The first is incentives. Managers’ shares, options, and reputation all depend on the stock price. Thus, their incentives to take real actions depend on the extent to which those actions will be reflected in the stock price. If the financial market is inefficient, because unsophisticated traders value a firm based on short-term profit rather than long-term value, then the stock price will reflect the former, and so managers will focus on the former. But an active financial sector, where investors are critically analysing a firm’s brand, strategic positioning, and innovative capability, will ensure that prices more closely reflect the firm’s long-term prospects – in turn encouraging the manager to think long-term.
The second is learning. Many of the key drivers of a firm’s long-run value, such as its strategic positioning, are difficult to measure objectively. Like an efficient polling system, the stock price aggregates the information of millions of investors, each with their different viewpoints, and summarises them into a single number which can be used by anyone for free. For example, a bank deciding whether to lend, a worker choosing which company to join, and a customer or supplier deciding whether to enter into a long-term relationship can use the stock price (in addition to other measures) to guide them.

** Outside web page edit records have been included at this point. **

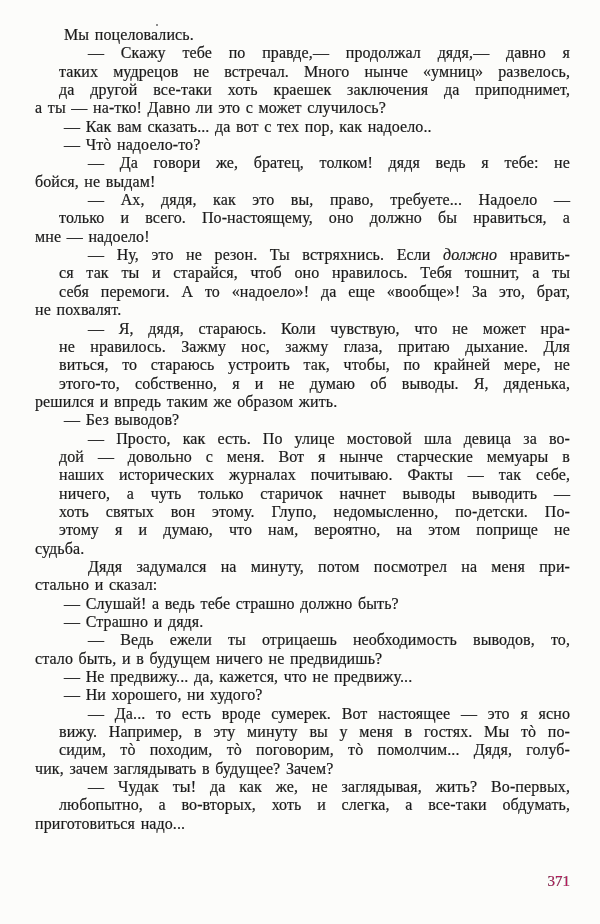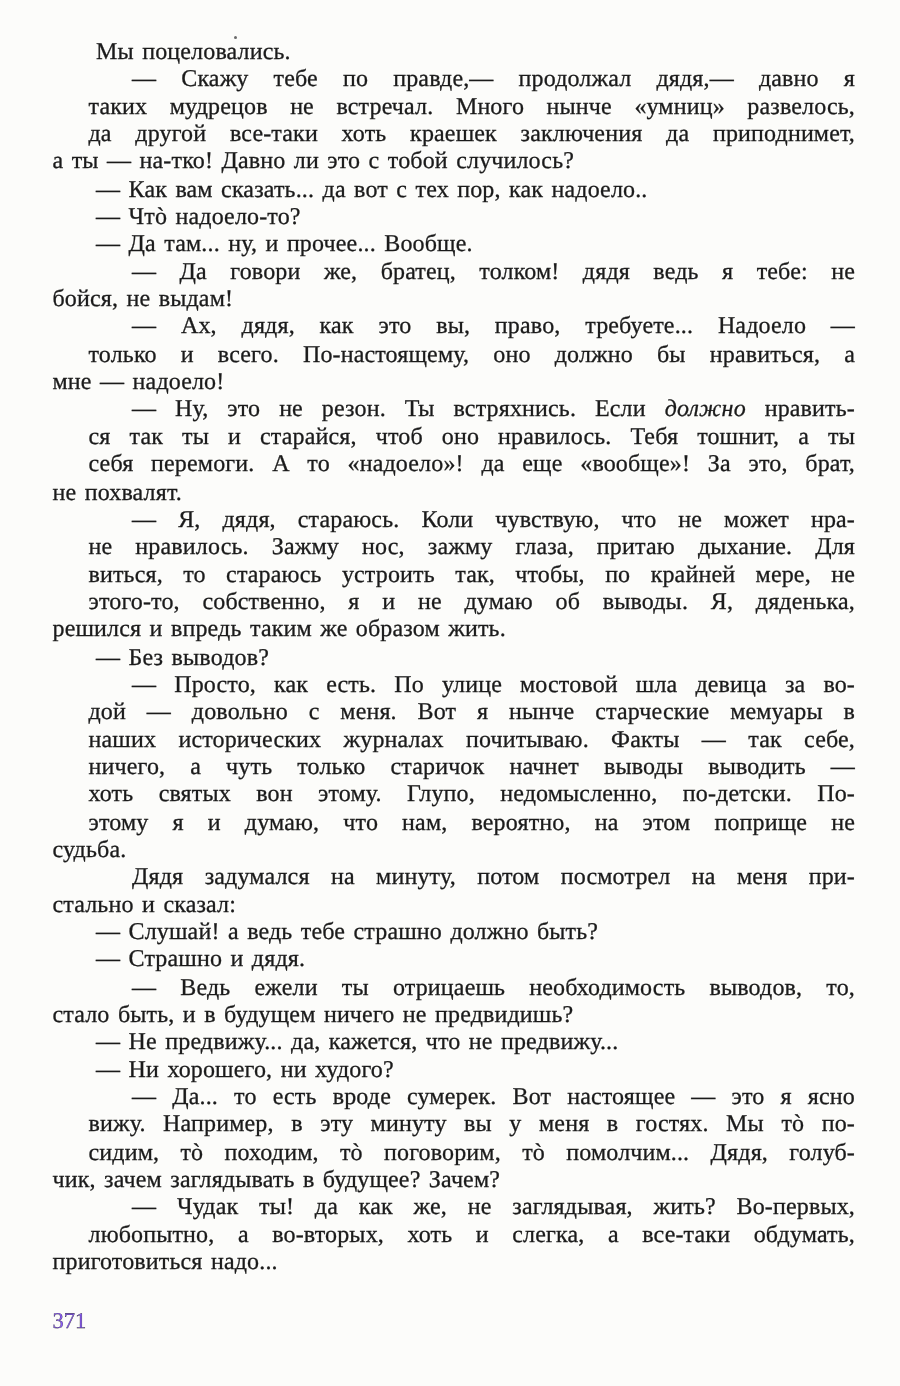--- a/index.html
+++ b/index.html
@@ -63,7 +63,7 @@
       <div class="line justify indent"><span>— Скажу тебе по правде,— продолжал дядя,— давно я</span></div>
       <div class="line justify"><span>таких мудрецов не встречал. Много нынче «умниц» развелось,</span></div>
       <div class="line justify"><span>да другой все-таки хоть краешек заключения да приподнимет,</span></div>
-      <div class="line left"><span>а ты — на-тко! Давно ли это с тобой случилось?</span></div>
+      <div class="line left"><span>а ты — на-тко! Давно ли это с может случилось?</span></div>
       <div class="line left indent"><span>— Как вам сказать... да вот с тех пор, как надоело..</span></div>
       <div class="line left indent"><span>— Чтò надоело-то?</span></div>
       <div class="line left indent"><span>— Да там... ну, и прочее... Вообще.</span></div>

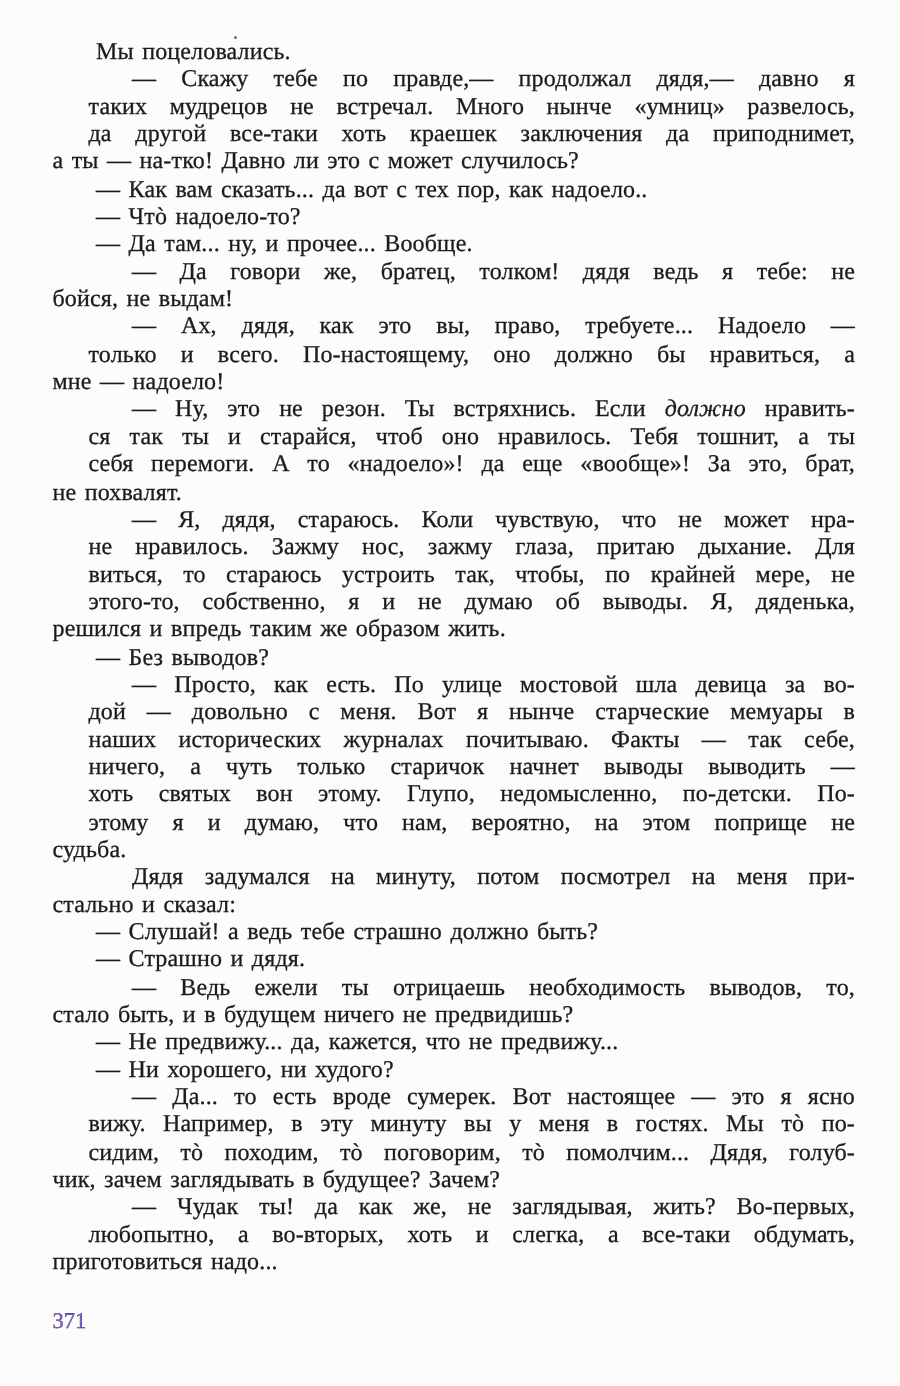--- a/index.html
+++ b/index.html
@@ -66,7 +66,6 @@
       <div class="line left"><span>а ты — на-тко! Давно ли это с может случилось?</span></div>
       <div class="line left indent"><span>— Как вам сказать... да вот с тех пор, как надоело..</span></div>
       <div class="line left indent"><span>— Чтò надоело-то?</span></div>
-      <div class="line left indent"><span>— Да там... ну, и прочее... Вообще.</span></div>
       <div class="line justify indent"><span>— Да говори же, братец, толком! дядя ведь я тебе: не</span></div>
       <div class="line left"><span>бойся, не выдам!</span></div>
       <div class="line justify indent"><span>— Ах, дядя, как это вы, право, требуете... Надоело —</span></div>

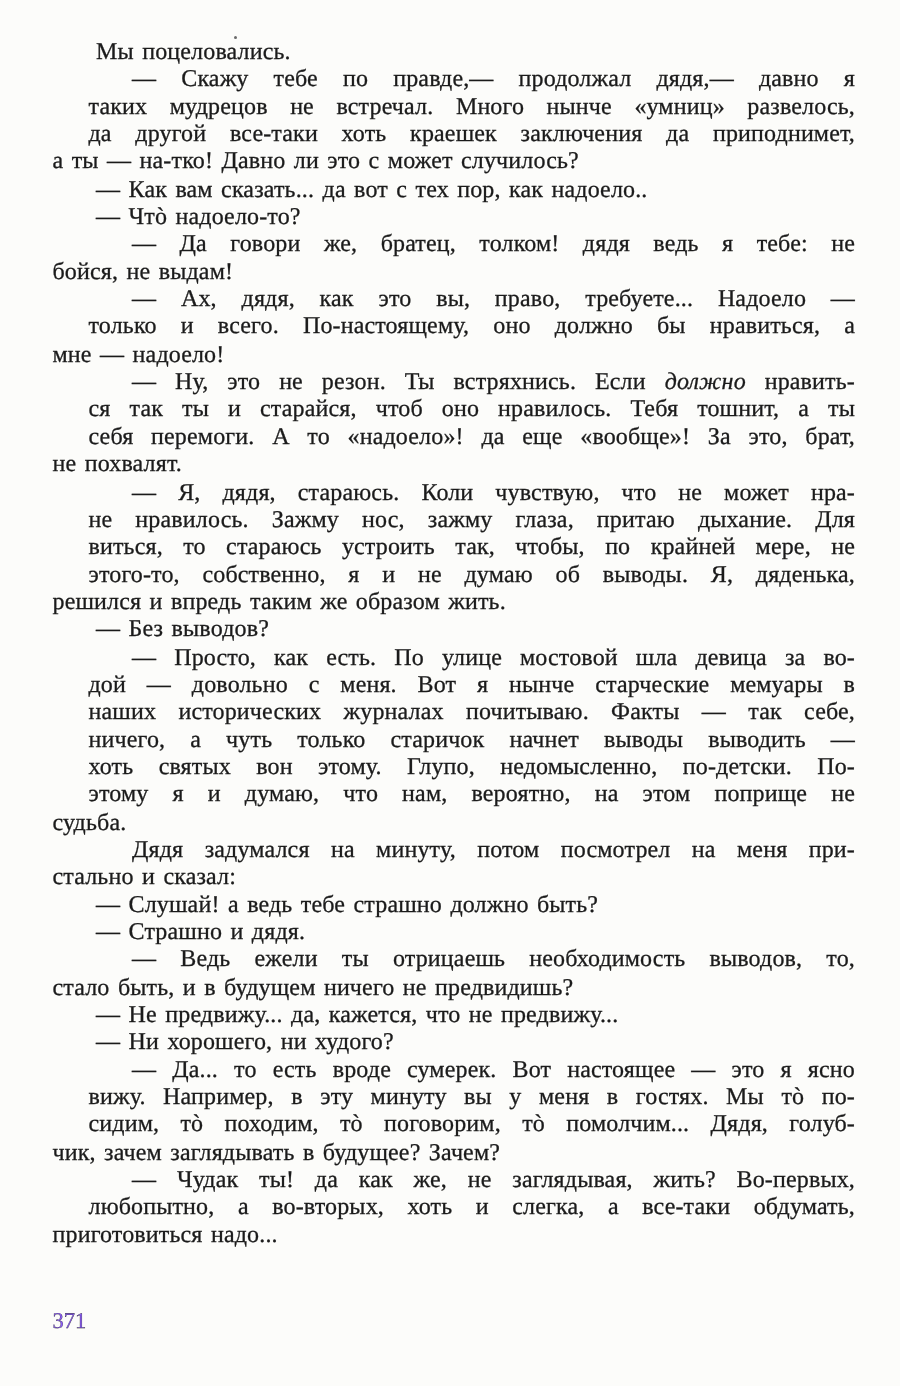--- a/index.html
+++ b/index.html
@@ -39,10 +39,10 @@
   .page-number {
     position: absolute;
     left: 35px; top: 873px; width: 535px;
-    text-align: left;
+    text-align: right;
     font-family: "Liberation Serif", "DejaVu Serif", serif;
     font-size: 15px;
-    color: #8b5cf6;
+    color: #be185d;
     -webkit-text-stroke: 0.2px #1b1b1b;
   }
   .ink-speck {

Most importantly, it can be used by the company’s management. Many key decisions are enhanced by managers supplementing their own internal information with external perspectives. While consultants cost millions, the stock price is a freely available signal of the quality of a firm’s decisions. Indeed, studies have shown that a chief executive’s likelihood of completing an M&A deal depends on the initial stock price reaction to its announcement. For example, Carly Fiorina, the former chief executive of Hewlett-Packard, dropped her bid for the consulting arm of PwC because investors “simply voted with their positions in the stock... I realise [they] made some valid points.” More broadly, chief executives increase real investment when their stock price is high, as this signals favourable growth opportunities – and the effect is stronger where the stock price is more informative.
Of course, a larger financial sector is not necessarily a more efficient financial sector, and not all trading is good. Stock prices may be manipulated, reducing rather than enhancing the amount of information in prices.
But the benefits of an efficient financial sector for the real economy are clear. The challenge for policymakers is to harness the financial sector’s vast resources to increase the informativeness of market prices. One channel may be to encourage investors to take large stakes, to ensure that they have sufficient incentives to gather intangible information, rather than relying on freely-available earnings figures. When stock prices reflect long-term value, not short-term numbers, managers’ decisions will too.